Major Retrospective Exhibition on View June 17-September 10, 2006

Diane Arbus Revelations

, the most complete presentation of the artist’s work ever assembled, concludes its more than two-year international tour at the Walker Art Center from June 17 through September 10. Organized by the San Francisco Museum of Modern Art (SFMOMA), this major retrospective brings together nearly 200 photographs drawn from major public and private collections throughout the world, many of which have never before been exhibited. The exhibition features classically hung galleries interspersed with three “libraries,” discrete spaces that illuminate Arbus’ working method and intellectual influences through the display of such materials as contact sheets, cameras, letters, notebooks, and other writings as well as books and ephemera from her personal library. Diane Arbus Revelations explores the full range and depth of her achievement and wide-reaching influence on legions of photographers.

Celebrating the exhibition will be a pre-opening Panel Discussion on Thursday, June 15, and a Preview Party on Friday, June 16. (Details follow.)

Diane Arbus (1923–1971) found most of her subjects in New York City, a place that she explored as both a known geography and as a foreign land. She was primarily a photographer of people she discovered in the metropolis and its environs during the 1950s and 1960s. Her “contemporary anthropology”—portraits of couples, children, carnival performers, nudists, middle class families, transvestites, people on the street, zealots, eccentrics, and celebrities—stands as an allegory of postwar America, an exploration of the relationship between appearance and identity, illusion and belief, theater and reality. Some of her best known images—identical twins in New Jersey; a “Jewish giant” slouching to fit in a living room scaled to his diminutive parents; and a young couple on Hudson Street whose demeanors evoke both early adolescence and late middle age—have become photographic icons.

At the same time, Arbus was committed to photography as a medium that is obliged to tangle with facts. She had no interest in improving upon the reality she confronted or in creating images that mirror a preconceived view. Many of her subjects face the camera in implicit awareness of their collaboration in the portrait-making process. Her photographs render the encounter between photographer and subject as a self-conscious meeting, one that becomes a central drama in the picture. The result is a body of work that penetrates the psyche with all the force of a personal encounter and, in doing so, broadens our understanding of ourselves and those around us.

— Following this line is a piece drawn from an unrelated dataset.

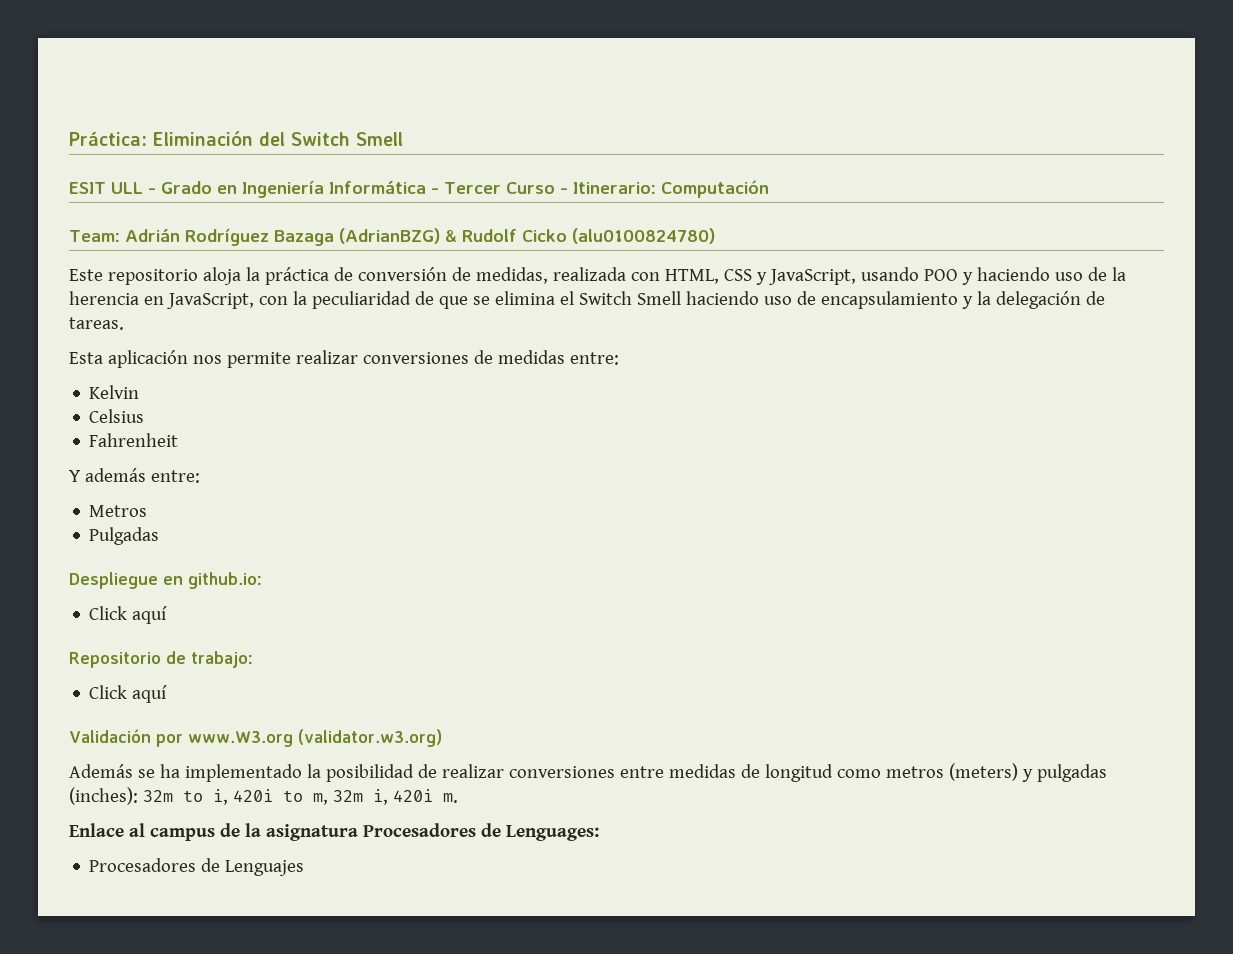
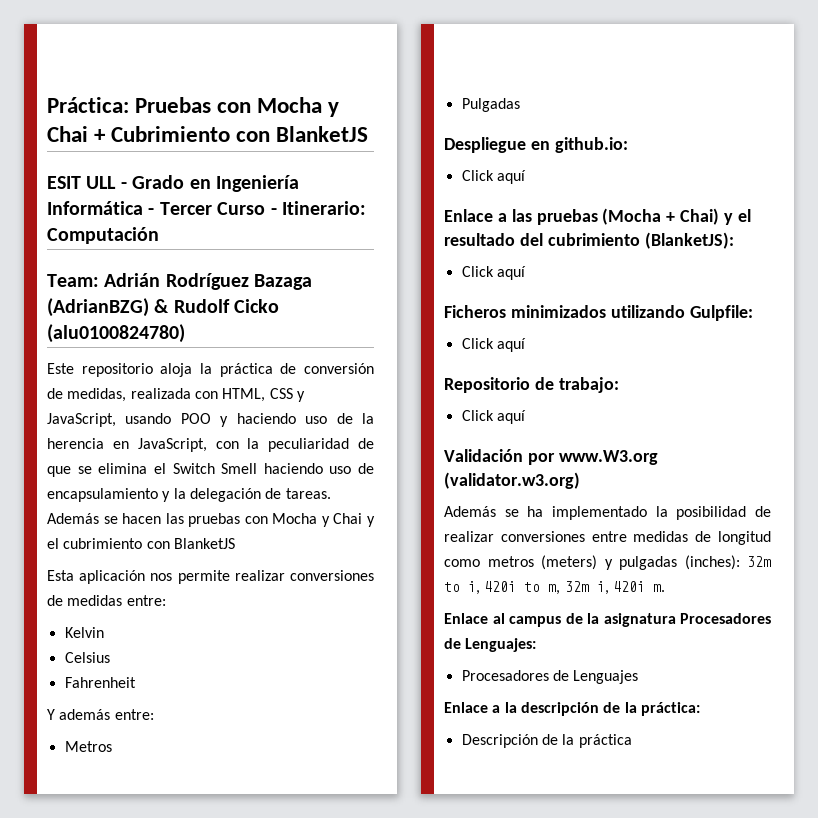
[153,131,403,146] Eliminación del Switch Smell -> [135,97,340,117] [47,126,369,142] Pruebas con Mocha y Chai + Cubrimiento con BlanketJS
(124, 323) none -> [47,513,375,527] [47,538,235,549] Además se hacen las pruebas con Mocha y Chai y el cubrimiento con BlanketJS
(168, 615) none -> [444,208,751,225] [444,232,734,249] [461,266,526,280] [444,305,753,321] [461,338,526,352] // Enlace a las pruebas (Mocha + Chai) y el resultado del cubrimiento (BlanketJS): // Click aquí // Ficheros minimizados utilizando Gulpfile: // Click aquí
[505,825,599,841] Lenguages: -> [465,638,537,652] Lenguajes:
(305, 868) none -> [444,702,700,716] [461,734,632,748] // Enlace a la descripción de la práctica: // Descripción de la práctica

Arbus (born Diane Nemerov in New York City in 1923) first began taking pictures in the early 1940s. While working in partnership with her husband Allan Arbus as a stylist collaborating in their fashion photography business, she continued to take pictures on her own. She studied photography with Berenice Abbott in the 1940s and with Alexey Brodovitch in the mid-1950s. It was Lisette Model’s photographic workshop, however, that inspired her, around 1956, to begin seriously pursuing the work for which she has come to be known.

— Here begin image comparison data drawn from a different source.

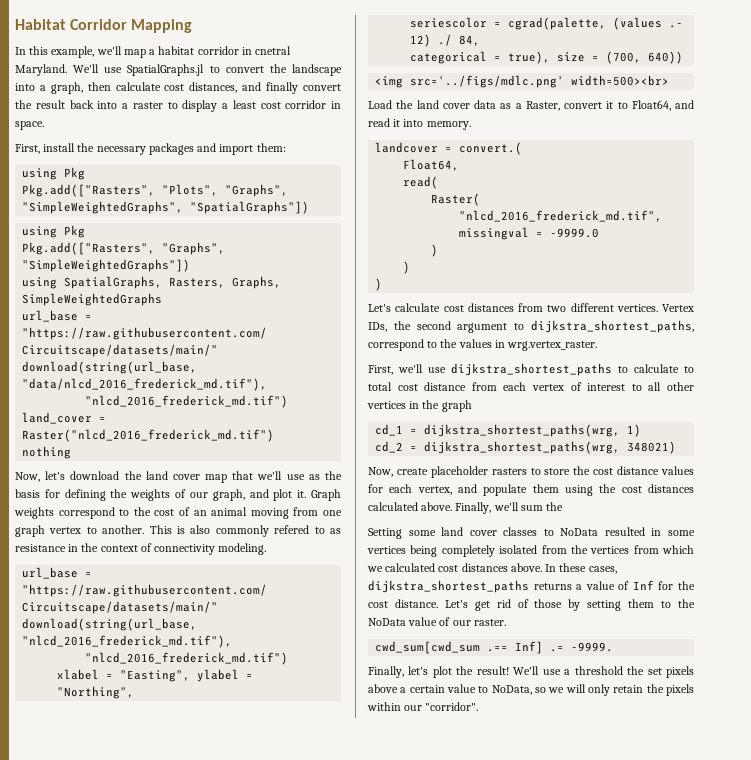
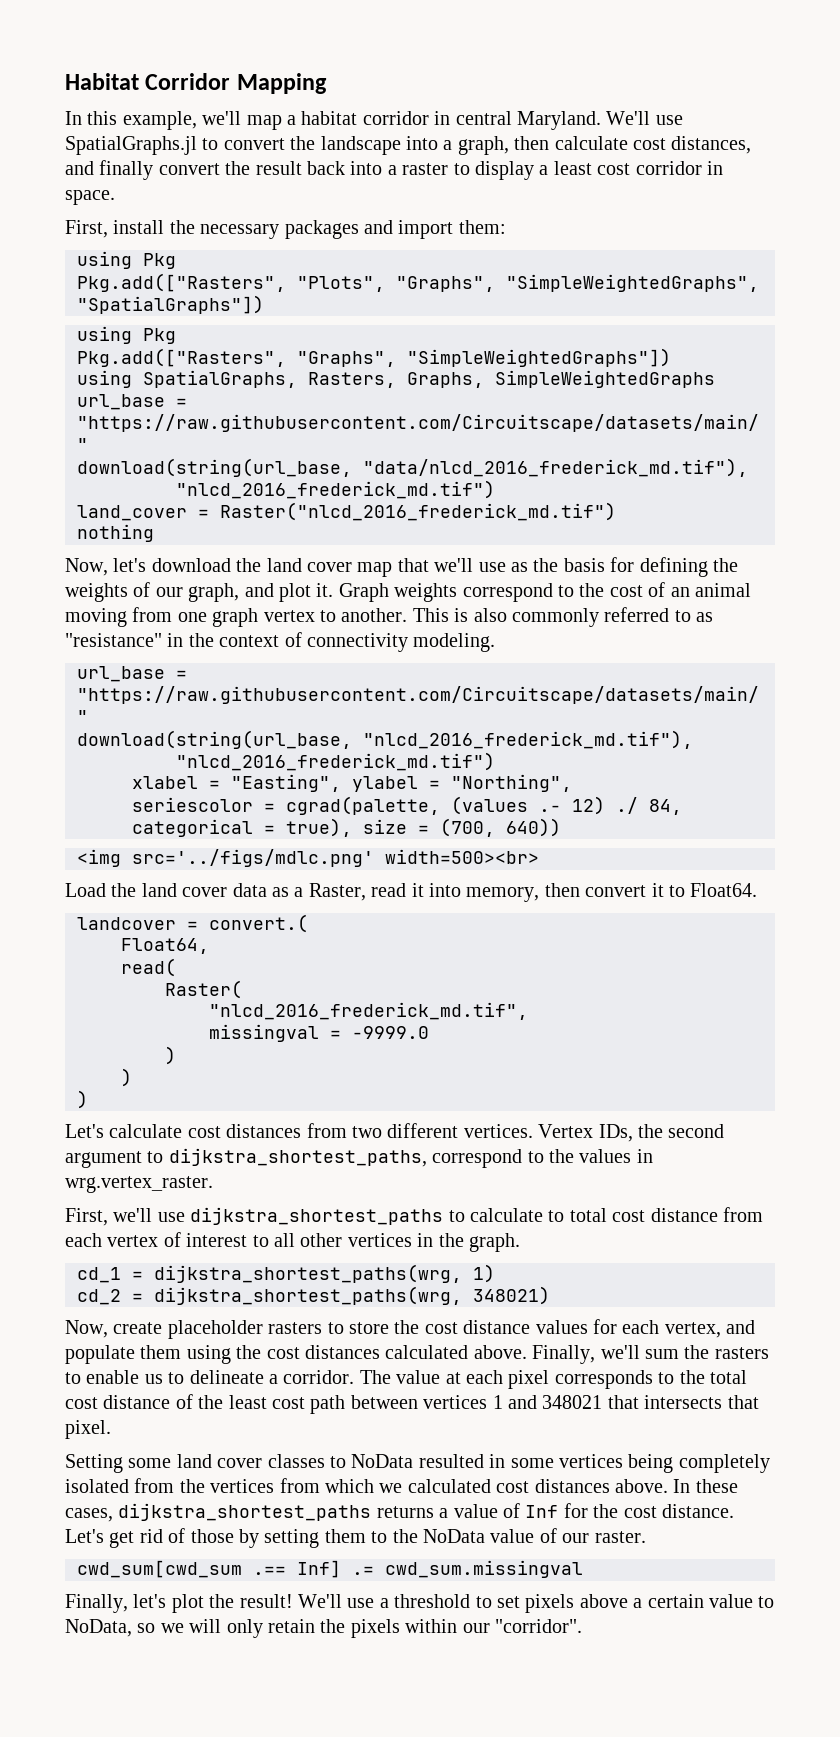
[255,46,292,55] cnetral -> [455,111,512,125] central
[274,525,310,534] refered -> [604,607,670,622] referred
[15,544,66,552] resistance -> [65,633,162,647] "resistance"
[564,100,694,111] [368,118,471,130] convert it to Float64, and read it into memory. -> [371,883,758,902] read it into memory, then convert it to Float64.
[441,400,472,412] graph -> [468,1233,520,1252] graph.
(564, 506) none -> [714,1347,769,1359] [65,1370,747,1389] [65,1394,759,1414] [65,1420,111,1439] rasters to enable us to delineate a corridor. The value at each pixel corresponds to the total cost distance of the least cost path between vertices 1 and 348021 that intersects that pixel.
[571,642,614,652] -9999. -> [385,1560,583,1578] cwd_sum.missingval
[627,666,645,675] the -> [475,1596,492,1608] to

Her first published photographs appeared in Esquire in 1960. During the next decade, working for Esquire, Harper’s Bazaar and other magazines, she published more than 100 pictures, including portraits and photographic essays, some of which originated as personal projects, occasionally accompanied by her own writing.

In 1962—apparently searching for greater clarity in her images and for a more direct relationship with the people she was photographing—she began to turn away from the 35mm camera favored by most of the documentary photographers of her era. She started working with a square format (2 1/4-inch twin-lens reflex) camera and began making portraits marked by a formal classical style that has since been recognized as a distinctive feature of her work. Child with a toy hand grenade in Central Park, N.Y.C. 1962, Retired man and his wife at home in a nudist camp one morning, N.J. 1963, and the virtually unknown work, Girl on a stoop with baby, N.Y.C 1962—all on view in the exhibition—are each triumphant examples of Arbus’ technique.

Arbus was awarded Guggenheim Fellowships in 1963 and 1966 for her project on “American Rites, Manners, and Customs.” She augmented her images of New York and New Jersey with visits to Pennsylvania, Florida, and California, photographing contests and festivals, public and private rituals. “I want to photograph the considerable ceremonies of our present because we tend while living here and now to perceive only what is random and barren and formless about it,” she wrote. “While we regret that the present is not like the past and despair of its ever becoming the future, its innumerable, inscrutable habits lie in wait for their meaning. . . . These are our symptoms and our monuments. I want simply to save them, for what is ceremonious and curious and commonplace will be legendary.”

Although her work appeared in only a few group shows during her lifetime, her photographs generated a good deal of critical and popular attention. The boldness of her subject matter and photographic approach were recognized as revolutionary. In the late 1960s, Arbus taught photography at Parsons School of Design, the Rhode Island School of Design, and Cooper Union and continued to make pictures in accordance with her evolving vision. Notable among her late works are the images of her Untitled series, made at residences for people with developmental disabilities between 1969 and 1971. These images echo in many respects a number of works produced earlier in her career: Fire eater at a carnival, Palisades Park, N.J. 1956; A child in her nightgown, Wellfleet, Mass. 1956; and Bishop by the sea, Santa Barbara, Cal. 1964. In 1970 Arbus made a portfolio of original prints entitled “A box of 10 photographs” which was to be the first of a series of limited editions of her work. She committed suicide in July 1971.

Diane Arbus Revelations provides a unique and long-awaited opportunity to explore the breadth and depth of Arbus’ accomplishments. Contemplating many of the lesser known, but often equally significant works in the context of the iconic images will serve to illuminate them and reveal, within a complex vocabulary of expression, a remarkably original and consistent vision.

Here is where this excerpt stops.